IL MATCH - Il tecnico tedesco Hrubesch si affida ad una formazione attendista, un 4-1-4-1 con il centrocampista Hummels del Borussia Dortmund posizionato davanti alla difesa. L’obiettivo è chiaramente quello di aspettare le iniziative inglesi e di ripartire con ordine. L’Inghilterra deve fare i conti con le pesanti assenze di Agbonlahor e Campbell, che costringono Walcott a giocare nel ruolo a lui poco congeniale di punta centrale, e del portiere Hart, fattosi ammonire stupidamente durante la lotteria dei calci di rigore con la Svezia. Titolare al suo posto Loach, non esente da colpe sui gol, soprattutto il secondo.
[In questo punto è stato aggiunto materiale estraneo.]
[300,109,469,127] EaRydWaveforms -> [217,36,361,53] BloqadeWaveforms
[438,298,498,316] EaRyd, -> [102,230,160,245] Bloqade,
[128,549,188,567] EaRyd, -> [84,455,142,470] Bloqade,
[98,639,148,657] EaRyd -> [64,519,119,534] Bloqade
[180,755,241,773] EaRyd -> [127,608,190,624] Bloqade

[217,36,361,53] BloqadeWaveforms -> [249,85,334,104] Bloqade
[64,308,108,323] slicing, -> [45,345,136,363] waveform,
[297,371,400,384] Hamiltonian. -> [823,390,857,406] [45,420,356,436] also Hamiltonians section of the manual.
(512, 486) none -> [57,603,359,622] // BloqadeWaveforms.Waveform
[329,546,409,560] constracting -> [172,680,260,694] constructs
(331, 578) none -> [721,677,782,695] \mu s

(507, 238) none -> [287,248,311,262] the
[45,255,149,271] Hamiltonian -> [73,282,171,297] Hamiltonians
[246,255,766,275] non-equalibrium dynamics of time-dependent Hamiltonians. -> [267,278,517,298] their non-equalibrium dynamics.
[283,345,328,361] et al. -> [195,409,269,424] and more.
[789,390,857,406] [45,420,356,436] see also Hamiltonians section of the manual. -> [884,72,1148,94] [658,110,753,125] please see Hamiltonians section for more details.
Al 23′ la Germania passa in vantaggio: Ozil, fantastista di origini turche a cui spetta il difficile compito di rimpiazzare Diego nel Werder Brema, fornisce un assist al bacio per Castro. Il difensore di origini spagnole non sbaglia e porta la sua squadra sull’1-0. Gli avversari inglesi, senza punte di ruolo, non riescono a pungere e faticano a costruire gioco.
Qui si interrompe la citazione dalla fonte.